PROBLEM REQUIREMENTS
The records below must be repeated exactly, but without their pictures.

RECORDS SUPPLIED
+ + +

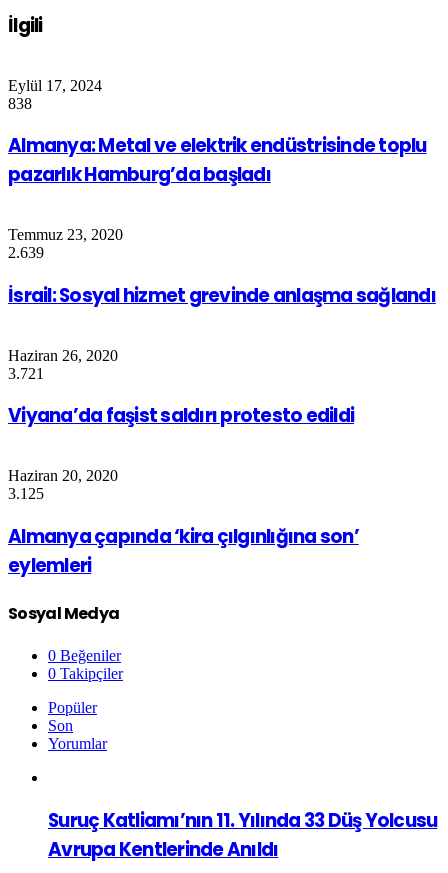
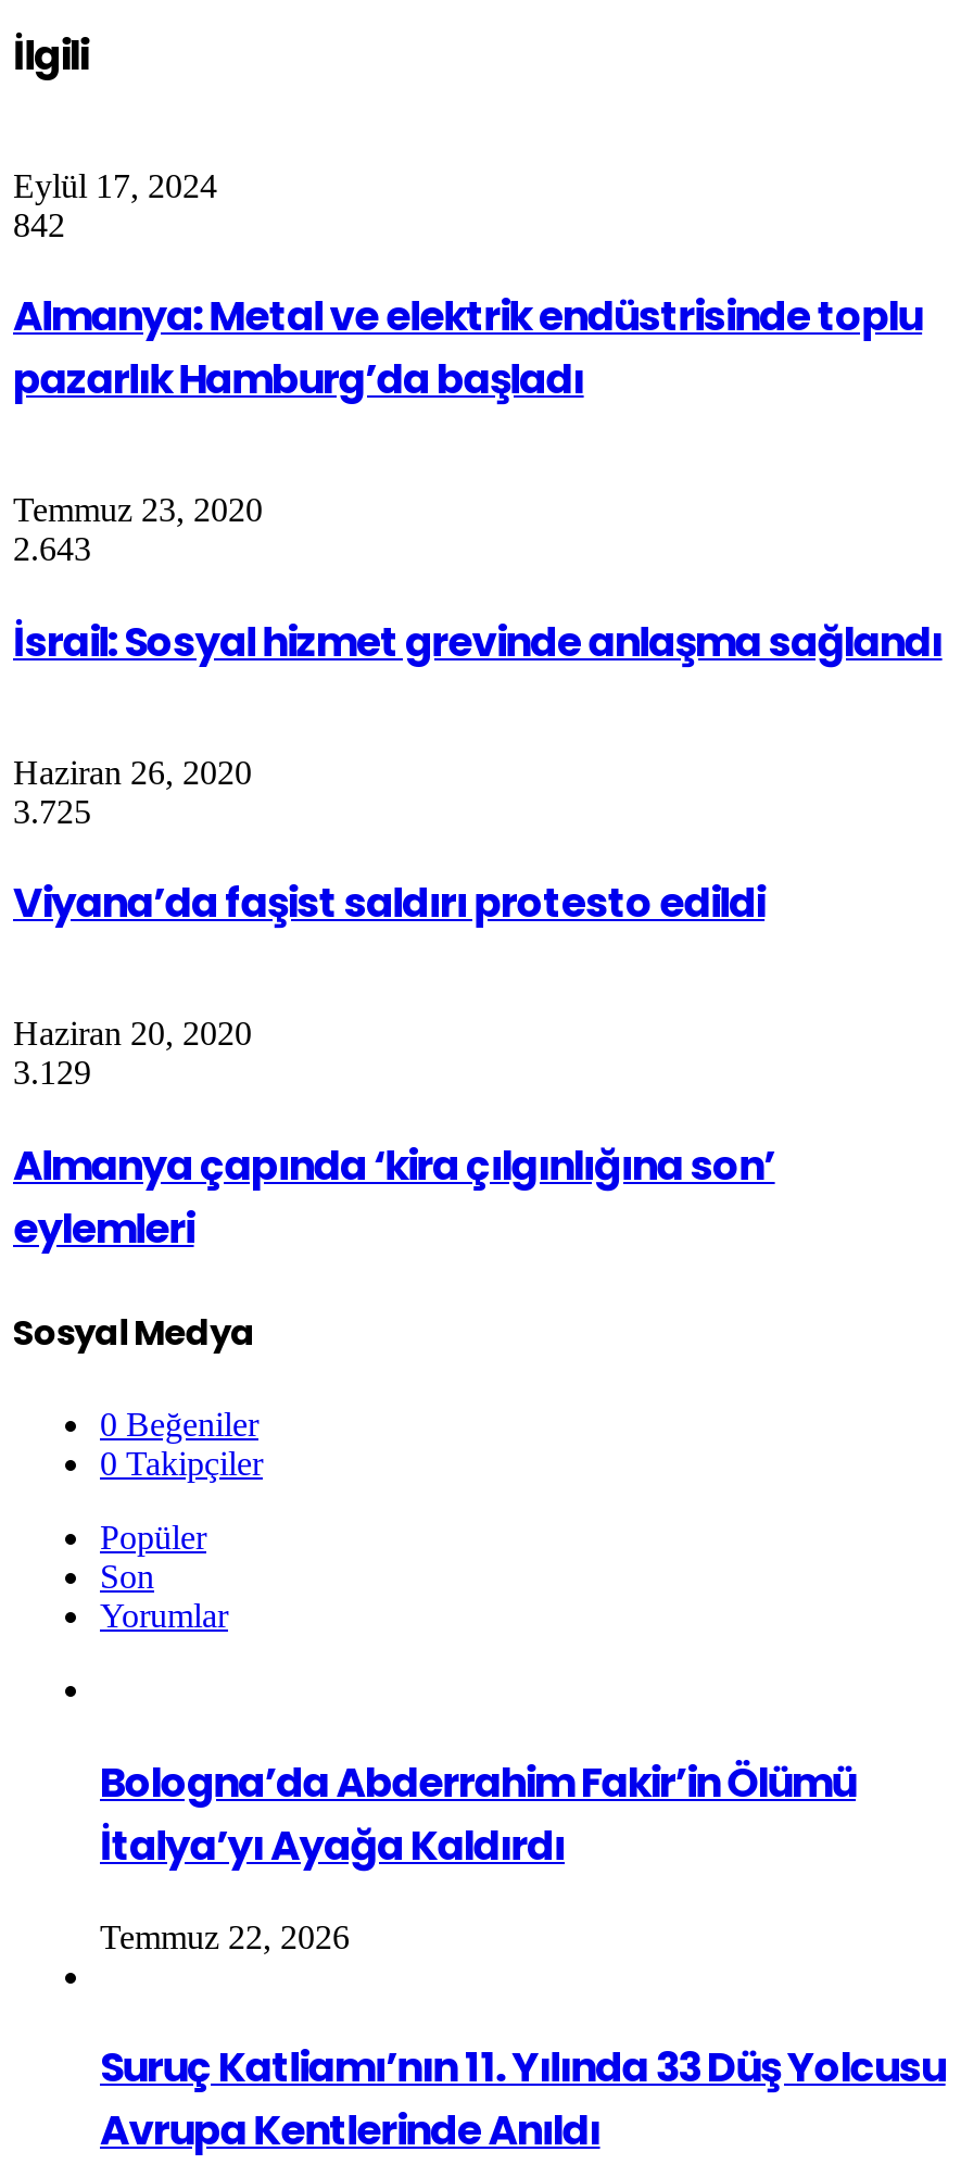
[8,95,32,112] 838 -> [13,206,65,243] 842
[8,244,44,261] 2.639 -> [13,530,91,567] 2.643
[8,365,44,382] 3.721 -> [13,792,91,829] 3.725
[8,485,44,502] 3.125 -> [13,1054,91,1091] 3.129
none -> [100,1753,856,1955] Bologna’da Abderrahim Fakir’in Ölümü | İtalya’yı Ayağa Kaldırdı | Temmuz 22, 2026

+ + +

TASK RESPONSE
[8,95,32,112] 838 -> [13,206,65,243] 842
[8,244,44,261] 2.639 -> [13,530,91,567] 2.643
[8,365,44,382] 3.721 -> [13,792,91,829] 3.725
[8,485,44,502] 3.125 -> [13,1054,91,1091] 3.129
none -> [100,1753,856,1955] Bologna’da Abderrahim Fakir’in Ölümü | İtalya’yı Ayağa Kaldırdı | Temmuz 22, 2026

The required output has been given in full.